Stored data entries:

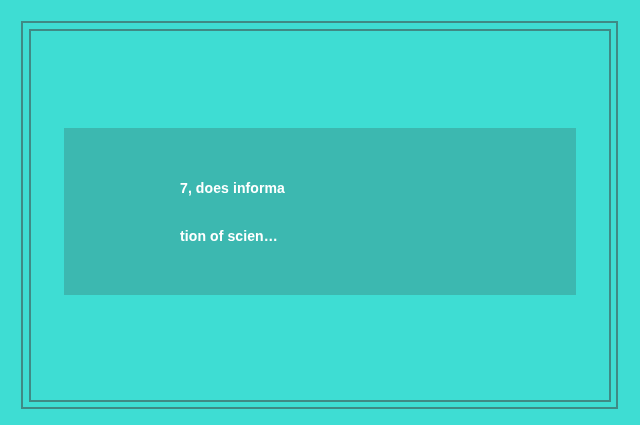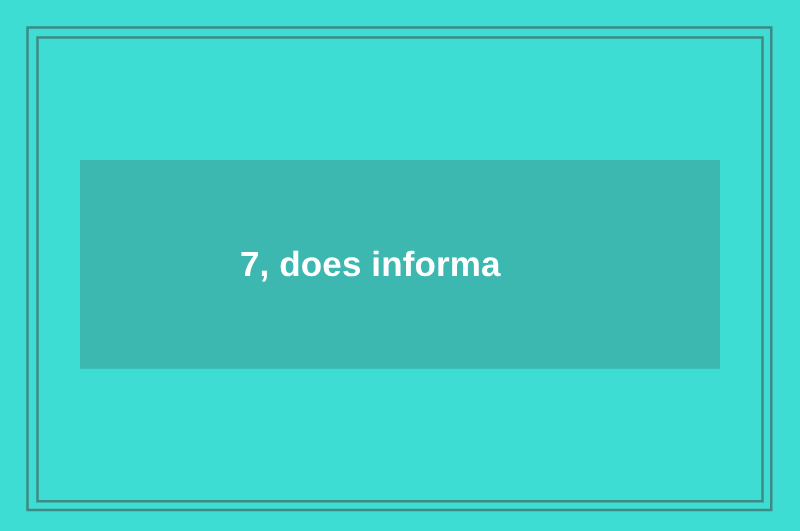--- a/index.html
+++ b/index.html
@@ -57,40 +57,41 @@
     height: 167px;
     background: #3cb8b0;
     box-sizing: border-box;
     display: flex;
     flex-direction: column;
     align-items: flex-start;
     justify-content: center;
   }
 
   .caption-text {
-    margin: 16px;
+    margin: 4px;
     padding-left: 112px;
     color: #ffffff;
     font-family: "Liberation Sans", sans-serif;
     font-weight: bold;
-    font-size: 28px;
+    font-size: 14px;
     line-height: 40px;
     letter-spacing: 0.1px;
     white-space: pre;
   }
 </style>
 </head>
 <body>
 
 <div id="stage">
 
   <div class="frame frame-outer"></div>
 
   <div class="frame frame-inner"></div>
 
   <div class="caption-panel">
 
     <p class="caption-text">7, does informa</p>
 
+    <p class="caption-text">tion of scien…</p>
 
   </div>
 
 </div>
 
 </body></html>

Your objective: Restate the data word for word without pictures.

Task result:
--- a/index.html
+++ b/index.html
@@ -57,40 +57,41 @@
     height: 167px;
     background: #3cb8b0;
     box-sizing: border-box;
     display: flex;
     flex-direction: column;
     align-items: flex-start;
     justify-content: center;
   }
 
   .caption-text {
-    margin: 16px;
+    margin: 4px;
     padding-left: 112px;
     color: #ffffff;
     font-family: "Liberation Sans", sans-serif;
     font-weight: bold;
-    font-size: 28px;
+    font-size: 14px;
     line-height: 40px;
     letter-spacing: 0.1px;
     white-space: pre;
   }
 </style>
 </head>
 <body>
 
 <div id="stage">
 
   <div class="frame frame-outer"></div>
 
   <div class="frame frame-inner"></div>
 
   <div class="caption-panel">
 
     <p class="caption-text">7, does informa</p>
 
+    <p class="caption-text">tion of scien…</p>
 
   </div>
 
 </div>
 
 </body></html>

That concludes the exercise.